_WORK ITEM_
What you return should match the entries below exactly, only without the images.

_SOURCE DATA_
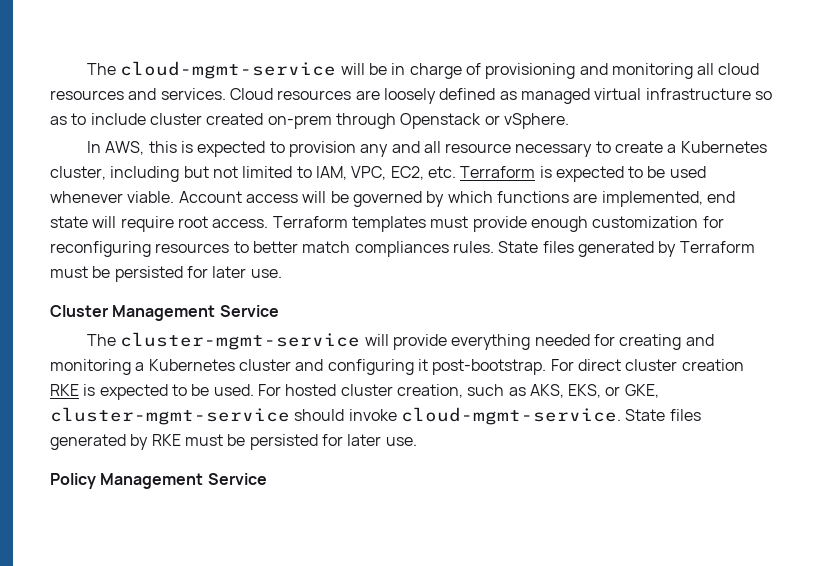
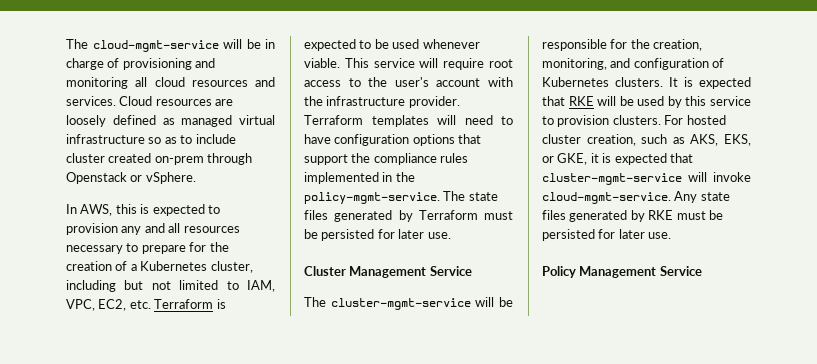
[445,143,512,153] resource -> [183,226,240,233] resources
[615,141,664,153] create -> [141,242,229,254] [66,261,128,271] prepare for the creation of
[178,191,735,207] [50,216,724,232] [50,241,539,257] Account access will be governed by which functions are implemented, end state will require root access. Terraform templates must provide enough customization for reconfiguring resources to better match compliances rules. State -> [344,58,513,70] [304,77,513,87] [304,96,460,108] [304,115,513,127] [304,134,482,146] [304,153,469,165] [304,172,415,184] [304,191,498,204] This service will require root access to the user's account with the infrastructure provider. Terraform templates will need to have configuration options that support the compliance rules implemented in the policy-mgmt-service. The state
[392,334,714,350] [50,359,744,375] [50,384,254,400] provide everything needed for creating and monitoring a Kubernetes cluster and configuring it post-bootstrap. For direct cluster creation RKE is expected to be used. -> [499,297,513,307] [542,39,703,51] [542,58,725,70] [542,77,751,89] [542,96,751,108] [542,115,661,127] be responsible for the creation, monitoring, and configuration of Kubernetes clusters. It is expected that RKE will be used by this service to provision clusters.
[50,407,666,425] cluster-mgmt-service should invoke cloud-mgmt-service. State -> [590,153,693,165] [542,172,751,185] [542,191,730,204] it is expected that cluster-mgmt-service will invoke cloud-mgmt-service. Any state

_RESPONSE TO THE TASK_
[445,143,512,153] resource -> [183,226,240,233] resources
[615,141,664,153] create -> [141,242,229,254] [66,261,128,271] prepare for the creation of
[178,191,735,207] [50,216,724,232] [50,241,539,257] Account access will be governed by which functions are implemented, end state will require root access. Terraform templates must provide enough customization for reconfiguring resources to better match compliances rules. State -> [344,58,513,70] [304,77,513,87] [304,96,460,108] [304,115,513,127] [304,134,482,146] [304,153,469,165] [304,172,415,184] [304,191,498,204] This service will require root access to the user's account with the infrastructure provider. Terraform templates will need to have configuration options that support the compliance rules implemented in the policy-mgmt-service. The state
[392,334,714,350] [50,359,744,375] [50,384,254,400] provide everything needed for creating and monitoring a Kubernetes cluster and configuring it post-bootstrap. For direct cluster creation RKE is expected to be used. -> [499,297,513,307] [542,39,703,51] [542,58,725,70] [542,77,751,89] [542,96,751,108] [542,115,661,127] be responsible for the creation, monitoring, and configuration of Kubernetes clusters. It is expected that RKE will be used by this service to provision clusters.
[50,407,666,425] cluster-mgmt-service should invoke cloud-mgmt-service. State -> [590,153,693,165] [542,172,751,185] [542,191,730,204] it is expected that cluster-mgmt-service will invoke cloud-mgmt-service. Any state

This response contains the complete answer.